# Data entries

|---|

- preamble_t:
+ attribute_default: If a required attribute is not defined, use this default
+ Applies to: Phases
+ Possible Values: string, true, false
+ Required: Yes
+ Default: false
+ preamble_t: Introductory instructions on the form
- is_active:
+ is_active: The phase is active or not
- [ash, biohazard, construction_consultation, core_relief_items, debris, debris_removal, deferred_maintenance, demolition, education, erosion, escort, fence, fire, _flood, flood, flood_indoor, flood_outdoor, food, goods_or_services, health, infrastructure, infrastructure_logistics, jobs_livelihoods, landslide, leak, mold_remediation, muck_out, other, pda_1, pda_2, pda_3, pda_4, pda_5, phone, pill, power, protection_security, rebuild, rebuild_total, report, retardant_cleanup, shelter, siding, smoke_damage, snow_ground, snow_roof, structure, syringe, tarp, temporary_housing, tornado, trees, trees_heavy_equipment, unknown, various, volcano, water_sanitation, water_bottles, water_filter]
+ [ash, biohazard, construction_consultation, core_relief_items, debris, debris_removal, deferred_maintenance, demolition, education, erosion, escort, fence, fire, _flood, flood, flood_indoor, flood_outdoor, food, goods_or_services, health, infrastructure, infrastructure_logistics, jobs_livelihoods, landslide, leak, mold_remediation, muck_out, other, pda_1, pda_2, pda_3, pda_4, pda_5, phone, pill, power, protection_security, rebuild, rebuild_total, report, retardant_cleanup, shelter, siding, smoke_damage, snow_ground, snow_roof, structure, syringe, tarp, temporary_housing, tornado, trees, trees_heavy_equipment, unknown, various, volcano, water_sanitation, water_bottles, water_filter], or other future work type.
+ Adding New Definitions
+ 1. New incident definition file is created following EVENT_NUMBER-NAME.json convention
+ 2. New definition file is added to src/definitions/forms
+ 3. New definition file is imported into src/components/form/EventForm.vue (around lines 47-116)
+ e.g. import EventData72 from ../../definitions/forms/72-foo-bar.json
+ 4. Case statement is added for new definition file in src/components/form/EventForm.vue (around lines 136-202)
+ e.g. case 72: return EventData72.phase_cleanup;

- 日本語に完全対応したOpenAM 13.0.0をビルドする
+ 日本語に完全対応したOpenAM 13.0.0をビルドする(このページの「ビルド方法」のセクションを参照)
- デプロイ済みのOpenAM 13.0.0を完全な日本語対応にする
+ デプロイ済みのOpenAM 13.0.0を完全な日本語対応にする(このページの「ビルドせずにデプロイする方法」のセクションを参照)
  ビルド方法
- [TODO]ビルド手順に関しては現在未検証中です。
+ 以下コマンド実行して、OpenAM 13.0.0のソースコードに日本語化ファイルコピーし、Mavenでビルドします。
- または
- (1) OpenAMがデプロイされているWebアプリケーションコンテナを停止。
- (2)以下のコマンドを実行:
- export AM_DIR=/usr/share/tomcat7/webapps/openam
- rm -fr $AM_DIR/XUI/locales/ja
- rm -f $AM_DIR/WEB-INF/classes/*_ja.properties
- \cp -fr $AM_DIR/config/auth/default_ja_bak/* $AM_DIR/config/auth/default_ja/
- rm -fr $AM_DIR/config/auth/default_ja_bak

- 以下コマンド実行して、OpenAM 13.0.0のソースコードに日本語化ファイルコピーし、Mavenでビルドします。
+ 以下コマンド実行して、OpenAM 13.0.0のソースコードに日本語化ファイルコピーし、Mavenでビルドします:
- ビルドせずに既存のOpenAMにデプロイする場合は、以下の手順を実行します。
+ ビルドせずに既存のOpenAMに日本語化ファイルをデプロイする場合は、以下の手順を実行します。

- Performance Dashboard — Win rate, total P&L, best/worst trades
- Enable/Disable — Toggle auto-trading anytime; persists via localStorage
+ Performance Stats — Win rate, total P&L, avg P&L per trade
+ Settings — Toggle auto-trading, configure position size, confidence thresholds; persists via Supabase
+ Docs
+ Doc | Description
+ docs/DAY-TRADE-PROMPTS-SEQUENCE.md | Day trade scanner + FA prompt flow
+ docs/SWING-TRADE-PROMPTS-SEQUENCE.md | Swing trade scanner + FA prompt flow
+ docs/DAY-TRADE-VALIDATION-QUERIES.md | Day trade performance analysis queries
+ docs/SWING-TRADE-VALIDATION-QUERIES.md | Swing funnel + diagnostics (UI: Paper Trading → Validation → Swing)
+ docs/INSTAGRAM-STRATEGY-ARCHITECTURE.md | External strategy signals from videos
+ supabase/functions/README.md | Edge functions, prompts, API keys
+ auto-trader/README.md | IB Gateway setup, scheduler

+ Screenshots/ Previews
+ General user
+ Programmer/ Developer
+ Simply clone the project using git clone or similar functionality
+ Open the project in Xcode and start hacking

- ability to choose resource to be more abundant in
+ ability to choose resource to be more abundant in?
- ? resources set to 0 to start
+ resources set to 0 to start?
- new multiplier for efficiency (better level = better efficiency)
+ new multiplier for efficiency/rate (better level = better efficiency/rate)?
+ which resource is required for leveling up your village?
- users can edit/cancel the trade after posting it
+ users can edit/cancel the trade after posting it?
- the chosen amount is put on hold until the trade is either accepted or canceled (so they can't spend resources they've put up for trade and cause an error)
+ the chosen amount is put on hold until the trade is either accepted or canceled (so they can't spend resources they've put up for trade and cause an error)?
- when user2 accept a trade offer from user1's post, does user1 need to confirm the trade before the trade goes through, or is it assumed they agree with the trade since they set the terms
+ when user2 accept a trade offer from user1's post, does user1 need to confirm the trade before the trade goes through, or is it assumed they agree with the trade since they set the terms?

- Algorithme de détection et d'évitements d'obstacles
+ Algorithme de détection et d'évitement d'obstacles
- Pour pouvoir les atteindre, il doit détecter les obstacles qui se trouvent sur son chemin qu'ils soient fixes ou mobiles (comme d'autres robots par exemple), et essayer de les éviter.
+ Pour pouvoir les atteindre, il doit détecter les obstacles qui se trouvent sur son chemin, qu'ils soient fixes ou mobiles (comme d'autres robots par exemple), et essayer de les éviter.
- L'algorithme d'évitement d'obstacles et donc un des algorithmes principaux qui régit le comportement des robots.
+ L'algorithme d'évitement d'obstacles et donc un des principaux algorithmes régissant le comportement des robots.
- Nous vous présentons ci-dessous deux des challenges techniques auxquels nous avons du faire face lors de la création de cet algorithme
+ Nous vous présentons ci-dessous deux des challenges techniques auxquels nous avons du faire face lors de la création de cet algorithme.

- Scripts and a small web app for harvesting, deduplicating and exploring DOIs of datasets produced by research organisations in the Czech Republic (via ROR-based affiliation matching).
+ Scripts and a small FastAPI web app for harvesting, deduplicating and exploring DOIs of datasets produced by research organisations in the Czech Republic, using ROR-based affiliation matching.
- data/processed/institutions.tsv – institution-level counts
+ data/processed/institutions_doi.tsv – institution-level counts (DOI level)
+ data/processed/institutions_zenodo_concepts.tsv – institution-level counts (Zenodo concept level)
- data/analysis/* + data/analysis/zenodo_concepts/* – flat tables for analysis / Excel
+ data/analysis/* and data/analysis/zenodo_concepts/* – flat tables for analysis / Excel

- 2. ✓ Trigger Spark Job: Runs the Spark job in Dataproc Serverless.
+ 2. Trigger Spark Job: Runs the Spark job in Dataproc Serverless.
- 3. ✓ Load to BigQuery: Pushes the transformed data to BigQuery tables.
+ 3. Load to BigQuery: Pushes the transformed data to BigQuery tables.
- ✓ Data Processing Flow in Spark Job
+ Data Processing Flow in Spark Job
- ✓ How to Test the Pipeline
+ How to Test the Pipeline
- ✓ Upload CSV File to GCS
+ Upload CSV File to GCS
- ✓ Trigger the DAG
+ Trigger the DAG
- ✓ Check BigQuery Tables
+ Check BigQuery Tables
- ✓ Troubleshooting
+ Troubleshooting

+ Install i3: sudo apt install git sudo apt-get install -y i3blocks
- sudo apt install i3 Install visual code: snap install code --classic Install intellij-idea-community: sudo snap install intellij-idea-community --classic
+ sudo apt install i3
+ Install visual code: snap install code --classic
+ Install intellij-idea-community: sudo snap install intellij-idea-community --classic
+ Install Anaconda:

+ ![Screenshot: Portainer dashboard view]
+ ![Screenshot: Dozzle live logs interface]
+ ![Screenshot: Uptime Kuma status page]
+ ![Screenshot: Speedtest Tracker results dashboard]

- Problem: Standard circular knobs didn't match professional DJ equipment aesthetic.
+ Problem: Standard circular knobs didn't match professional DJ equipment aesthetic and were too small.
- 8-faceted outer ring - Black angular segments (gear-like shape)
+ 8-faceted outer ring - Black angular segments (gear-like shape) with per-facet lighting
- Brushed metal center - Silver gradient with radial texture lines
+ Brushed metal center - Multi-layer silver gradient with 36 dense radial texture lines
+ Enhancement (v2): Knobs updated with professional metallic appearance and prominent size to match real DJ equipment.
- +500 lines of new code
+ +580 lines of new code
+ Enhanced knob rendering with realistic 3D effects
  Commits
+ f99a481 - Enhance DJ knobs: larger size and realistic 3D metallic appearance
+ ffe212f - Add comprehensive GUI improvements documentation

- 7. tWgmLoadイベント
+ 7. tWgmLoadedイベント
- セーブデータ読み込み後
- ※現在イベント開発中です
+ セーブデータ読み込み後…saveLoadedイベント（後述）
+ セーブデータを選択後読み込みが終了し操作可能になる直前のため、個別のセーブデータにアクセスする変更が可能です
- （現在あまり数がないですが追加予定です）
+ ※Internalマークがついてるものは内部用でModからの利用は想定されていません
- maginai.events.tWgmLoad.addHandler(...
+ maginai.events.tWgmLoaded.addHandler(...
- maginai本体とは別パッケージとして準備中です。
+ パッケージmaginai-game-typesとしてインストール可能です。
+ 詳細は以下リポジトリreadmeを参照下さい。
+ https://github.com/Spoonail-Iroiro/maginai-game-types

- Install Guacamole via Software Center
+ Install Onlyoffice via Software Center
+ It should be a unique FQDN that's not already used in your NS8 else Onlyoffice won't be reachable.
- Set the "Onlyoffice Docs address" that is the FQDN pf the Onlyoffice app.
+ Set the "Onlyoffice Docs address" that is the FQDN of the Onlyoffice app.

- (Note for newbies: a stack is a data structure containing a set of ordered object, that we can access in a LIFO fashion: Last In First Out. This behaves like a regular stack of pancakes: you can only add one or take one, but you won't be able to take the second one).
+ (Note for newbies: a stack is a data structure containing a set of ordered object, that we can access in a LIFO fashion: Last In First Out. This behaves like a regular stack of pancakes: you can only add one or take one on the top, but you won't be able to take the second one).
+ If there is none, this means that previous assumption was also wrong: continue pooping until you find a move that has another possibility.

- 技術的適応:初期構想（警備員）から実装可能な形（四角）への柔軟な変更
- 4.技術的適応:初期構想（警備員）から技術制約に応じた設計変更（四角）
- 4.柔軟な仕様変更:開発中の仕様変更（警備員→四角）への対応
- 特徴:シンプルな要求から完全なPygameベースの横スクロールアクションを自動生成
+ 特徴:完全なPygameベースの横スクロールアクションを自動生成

|---|

# WORK TASK
Work out how many lines in the data above contain the word "address" and respond with that number only.

# SOLVED EXERCISE
2